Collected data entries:

====

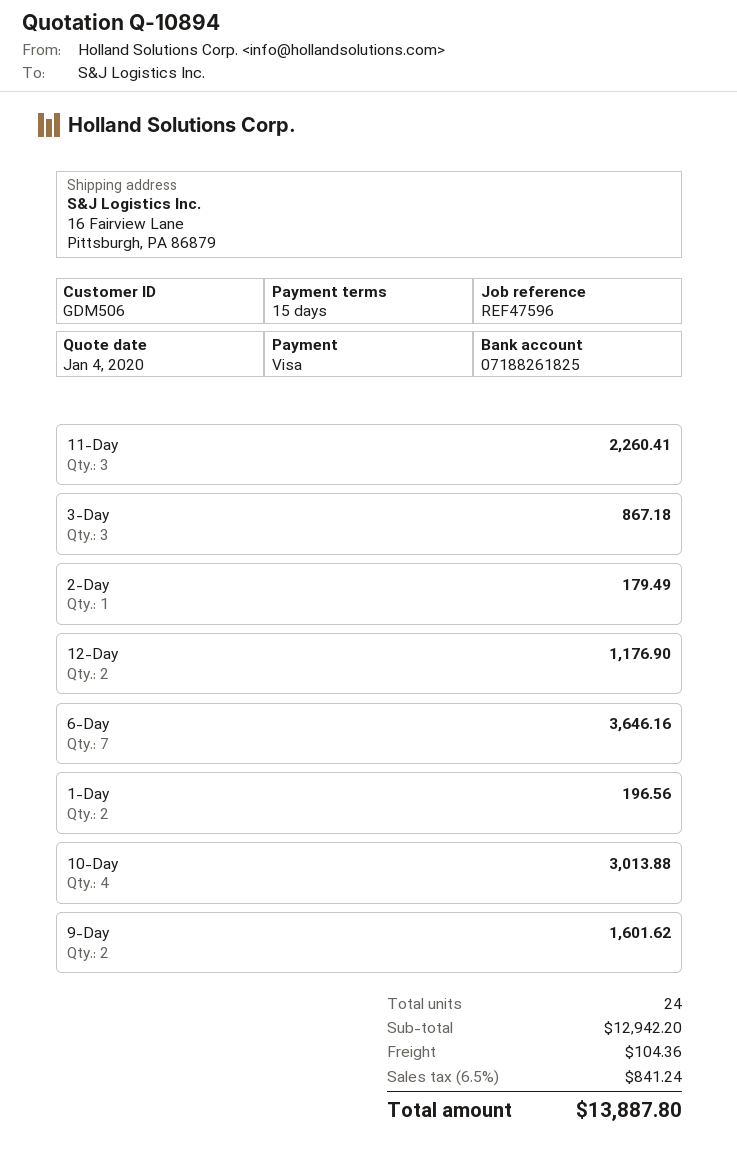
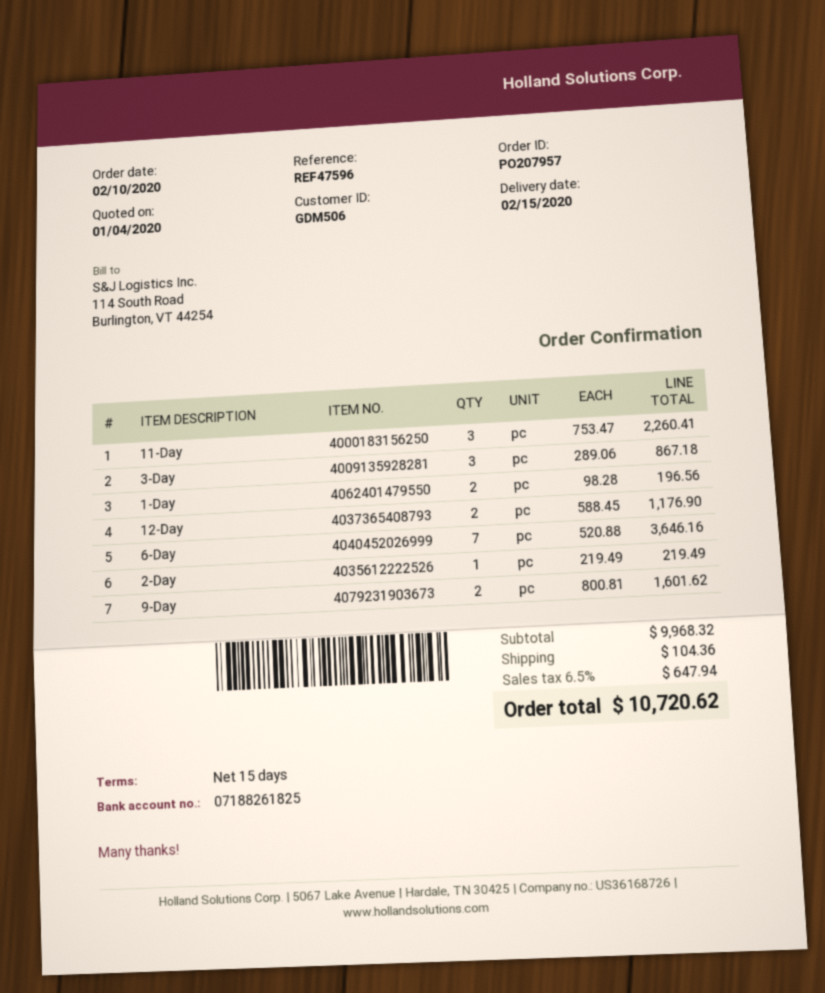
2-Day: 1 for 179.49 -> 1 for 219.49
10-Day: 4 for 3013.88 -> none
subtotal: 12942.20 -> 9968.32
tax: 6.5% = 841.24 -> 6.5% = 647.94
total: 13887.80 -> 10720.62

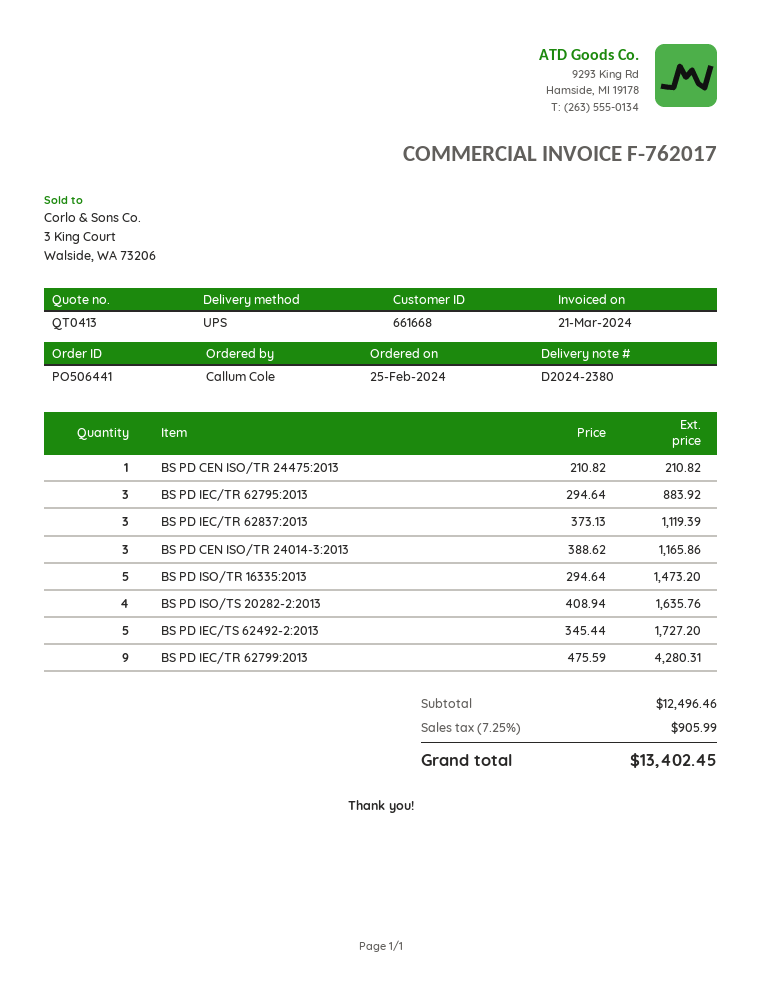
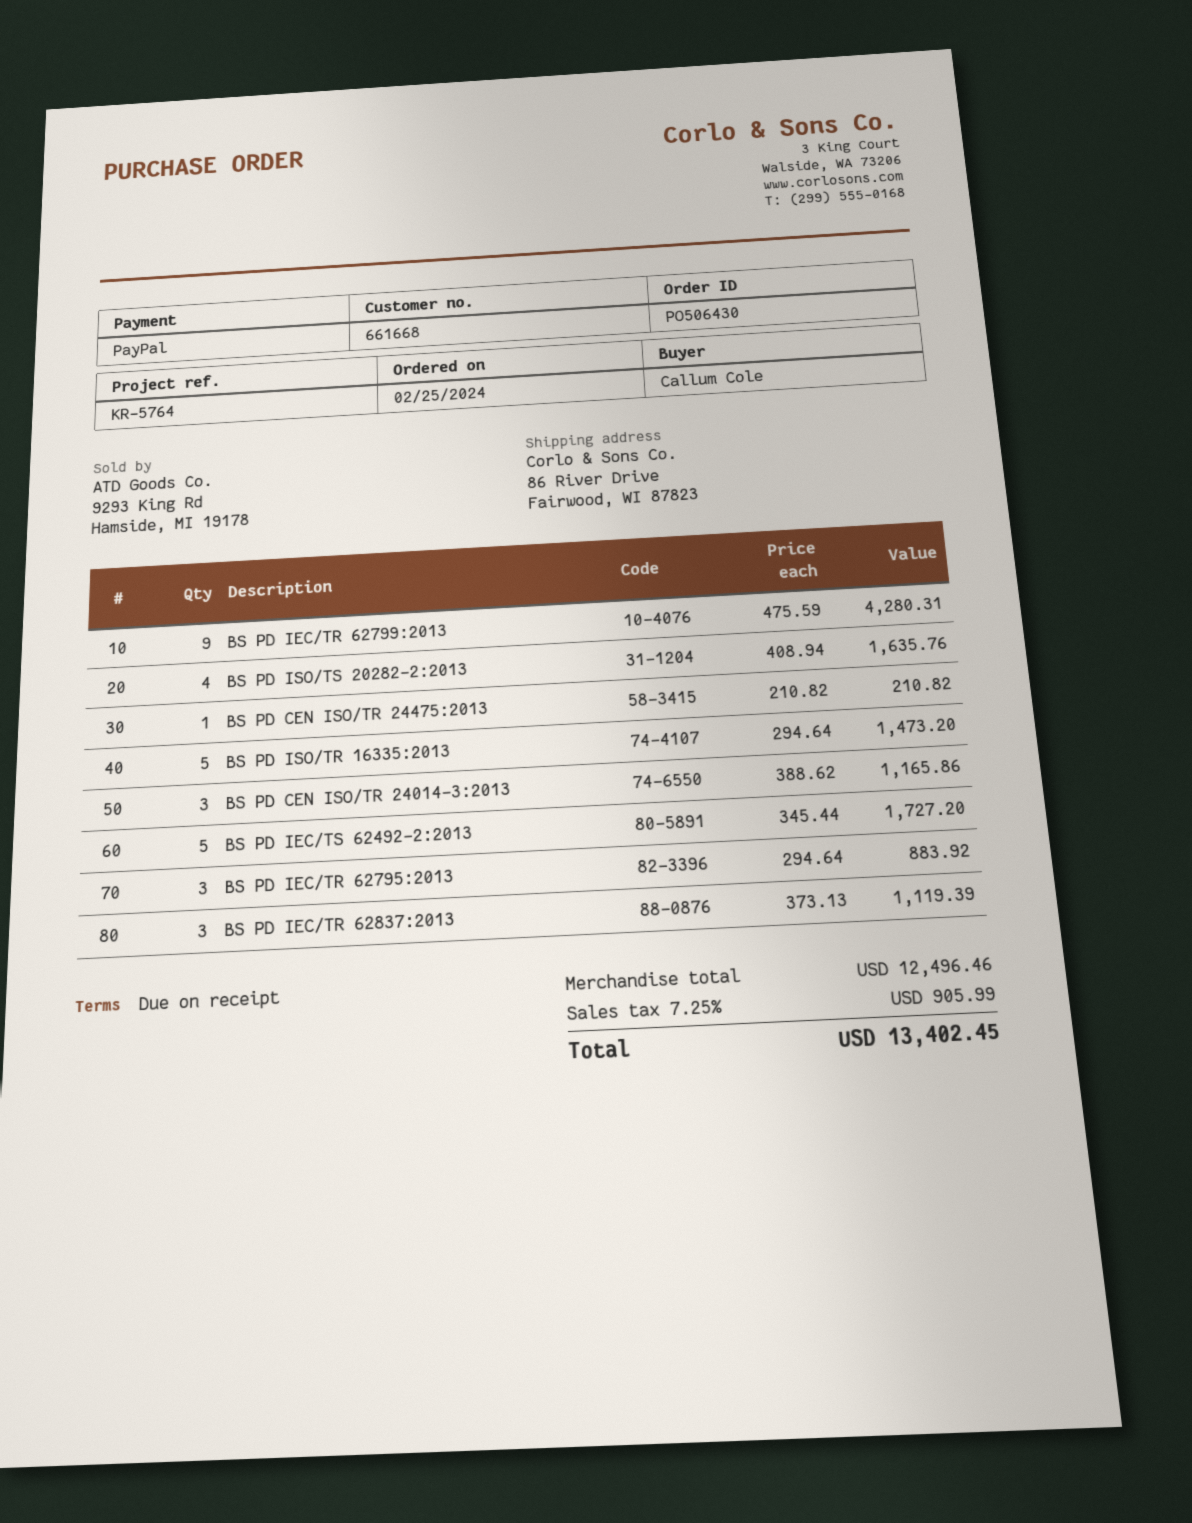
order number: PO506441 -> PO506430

====

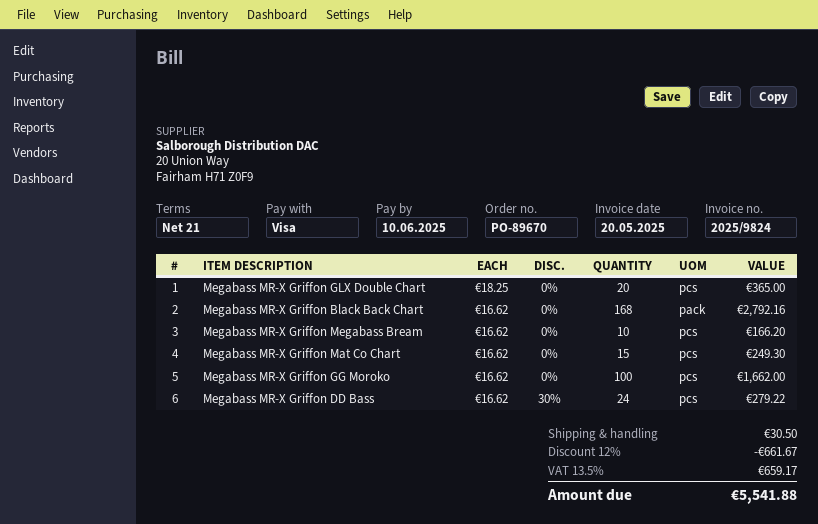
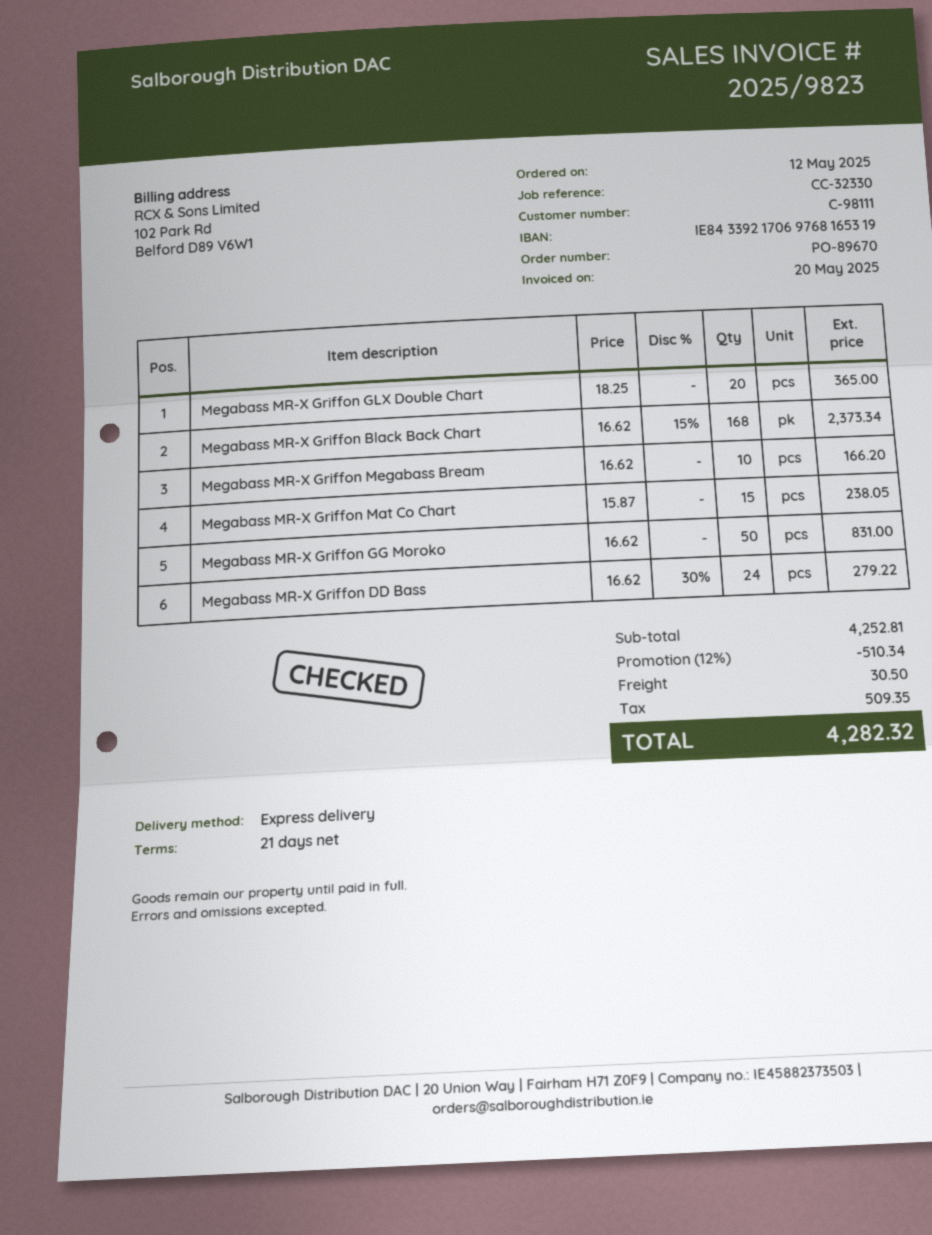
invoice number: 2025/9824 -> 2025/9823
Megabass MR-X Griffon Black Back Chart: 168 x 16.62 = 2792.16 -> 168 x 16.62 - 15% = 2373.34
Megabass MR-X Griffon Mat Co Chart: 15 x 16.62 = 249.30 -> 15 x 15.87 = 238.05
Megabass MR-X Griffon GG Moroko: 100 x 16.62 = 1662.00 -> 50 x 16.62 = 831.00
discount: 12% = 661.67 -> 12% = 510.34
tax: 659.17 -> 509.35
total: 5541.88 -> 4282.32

====

### WORK REQUEST
Each line that holds the word "Griffon" should be extracted from the records.

### EXERCISE OUTPUT
Megabass MR-X Griffon Black Back Chart: 168 x 16.62 = 2792.16 -> 168 x 16.62 - 15% = 2373.34
Megabass MR-X Griffon Mat Co Chart: 15 x 16.62 = 249.30 -> 15 x 15.87 = 238.05
Megabass MR-X Griffon GG Moroko: 100 x 16.62 = 1662.00 -> 50 x 16.62 = 831.00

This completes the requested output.